De houding van De Jonge was dinsdag in lijn met hoe hij eerdere interpellatiedebatten met de Eerste Kamer voerde, en met een reeks Kamerbrieven van de laatste weken. De senaat uit zorgen, de minister pareert die door te wijzen op al getroffen regelingen. Niet alles zal vlekkeloos verlopen, maar het Rijk staat paraat voor bestuurlijke partners, bedrijven en burgers, wordt steevast herhaald.
De scherpste stellingname van de senaat tot nu toe, het uitspreken van een gebrek aan vertrouwen in een verantwoorde invoering, leidde in de praktijk tot weinig verandering. De Jonge ging weer met de bestuurlijke partners bij de gemeenten, provincies en waterschappen aan tafel zitten, en concludeerde conform verwachtingen: invoering op 1 januari 2024 is wel degelijk verantwoord. Veel meer dan meer evaluaties na de invoering wist de Eerste Kamer tot nu toe niet te bewerkstelligen.

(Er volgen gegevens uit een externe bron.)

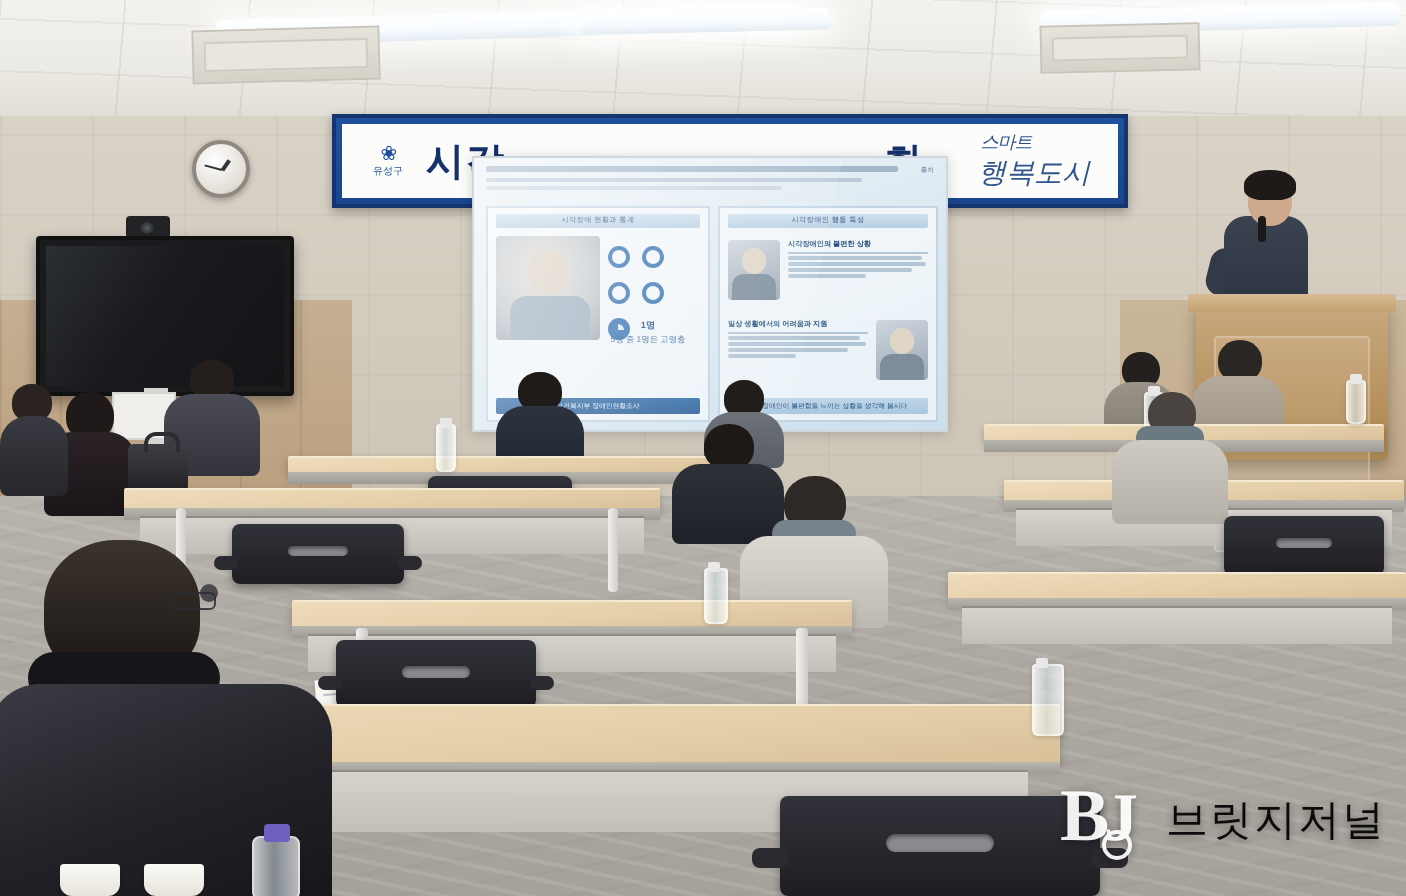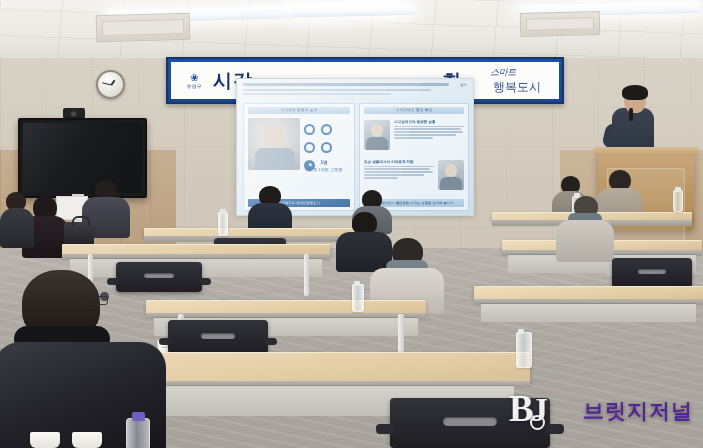"행복도시" .ban-right .cal2 { font-size: 12px -> 14px; font-style: none -> italic }
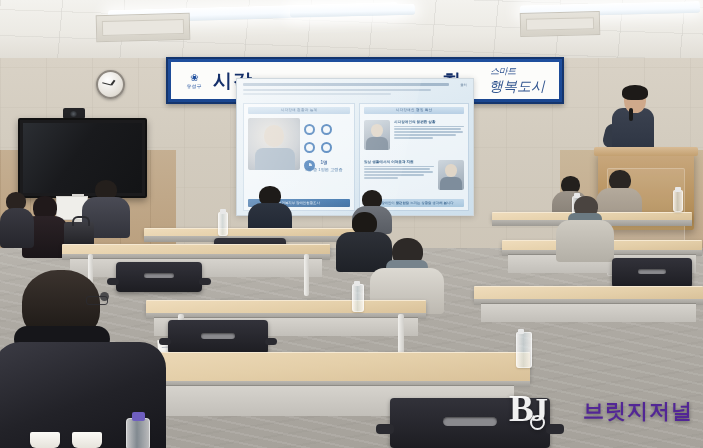"브릿지저널" #wm-text .ko { color: #4c1d95 -> #000000; font-weight: bold -> normal; margin-left: 21px -> none }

Ondertussen nadert die invoeringsdatum snel, en worden de sturingskansen van de Kamer kleiner en kleiner, worden de eerder geslepen messen botter en botter. “Het lijkt alsof de Eerste Kamer murw gebeukt is door het demagogisch geweld van de minister en zijn ambtenaren van Aan de Slag met de Omgevingswet”, analyseerde wetgevingsjurist en onderzoeker aan de Universiteit Utrecht Henk Gierveld op LinkedIn.
Het zware geschut van moties van treurnis, afkeuring of zelfs wantrouwen mogen wat Gierveld betreft juist wel worden ingezet. Hij schrijft: “De minister reageert dat ook al zou hij willen, quod non, het juridisch onmogelijk is om de Omgevingswet uit te stellen. Een minister die dergelijke onjuiste uitspraken doet en niet eens de moeite neemt om kennis te nemen van de enorme uitvoeringsproblemen, verdient het vertrouwen van de Eerste Kamer niet.”